January 30, 2004
What Will They Think of Next?
I have no idea what the crapflooders are up to these days. They’ve gone on to greener pastures, or easier victims, or maybe Mommy finally discovered what they were doing during those long hours in front of the 'puter. I don’t know and I really don’t care.

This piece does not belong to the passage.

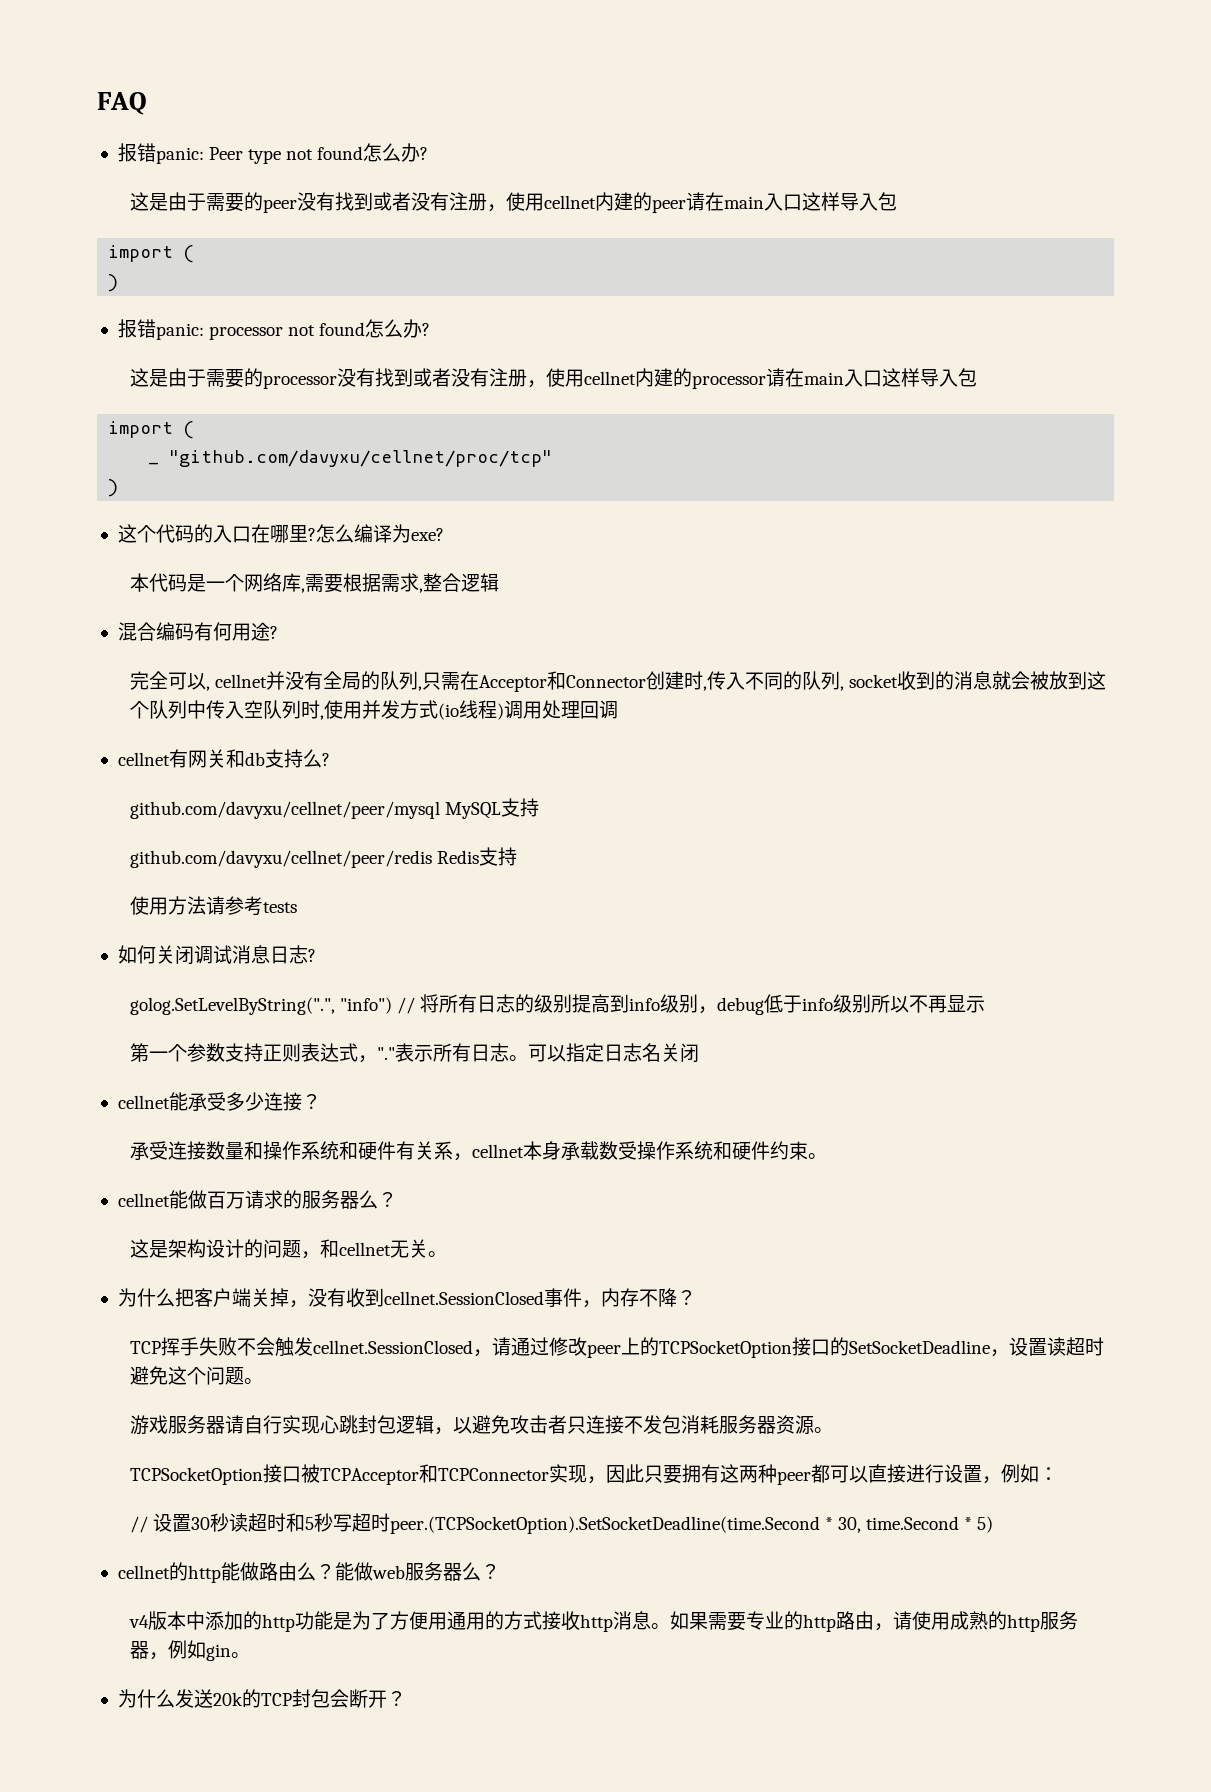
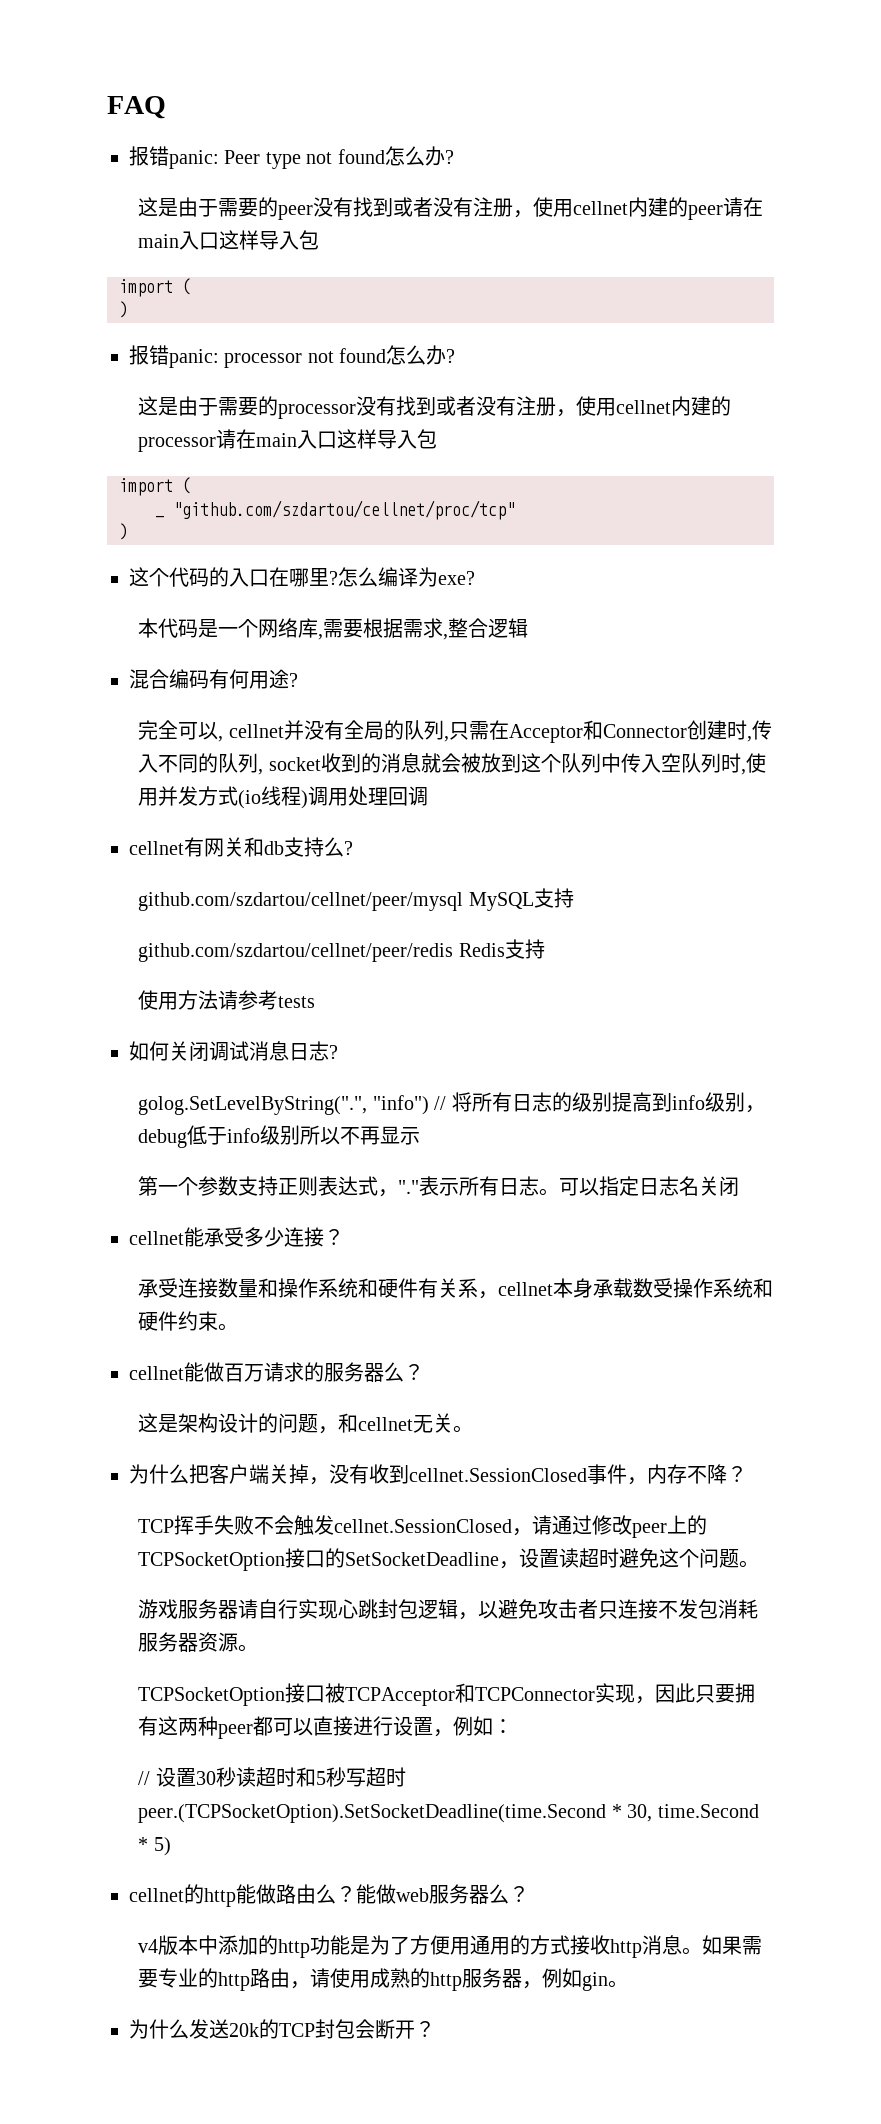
[169,450,553,467] "github.com/davyxu/cellnet/proc/tcp" -> [173,500,515,520] "github.com/szdartou/cellnet/proc/tcp"
[129,801,440,819] github.com/davyxu/cellnet/peer/mysql -> [138,892,464,911] github.com/szdartou/cellnet/peer/mysql
[129,850,432,868] github.com/davyxu/cellnet/peer/redis -> [138,943,454,962] github.com/szdartou/cellnet/peer/redis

But the MovableType Search facility is a processor-hog. It would be trivial to write a “searchflooding” script which would deluge your blog with search requests. To keep this from DoS’ing your server, it seems best to impose a throttle of 5 simultaneous searches at any one time. Here’s a patch to do that. If running patch
is too difficult, here’s a drop-in replacement for lib/MT/App/Search.pm
.
Share and enjoy.
Not in Kansas
There’s a lively discussion over at the String Coffee Table of a recent paper by Thomas Thiemann on a new, LQG-inspired quantization of the Nambu-Goto string. The paper is either incredibly clever, or incredibly naïve.
January 29, 2004
Hold Onto Your Wallet
It’s amazing that it’s taken this long. Gangs of criminals are stealing ATM card numbers and PIN number right from your Bank’s ATM machine. With a card skimmer installed over the card slot and a hidden camera in a stack of brochures, they just wait in a nearby parked car to capture your data over wireless.
January 25, 2004
Sick and Twisted
I had lunch yesterday with Matt Mullenweg. We talked about my recent run-in with the crapflooders, the state of XHTML, and the wonderful work he and his collaborators are doing with WordPress. It’s still a young product, and missing many of the features I’d need, so I’m not about to switch anytime soon. But weeks like this past one make one appreciate the merits of working with Open Source software. So I’ll be keeping an eye on their project. And if anyone wants to help them out, bringing some of the cutting-edge features found here on Musings to WordPress, you’ll earn a special place in my heart.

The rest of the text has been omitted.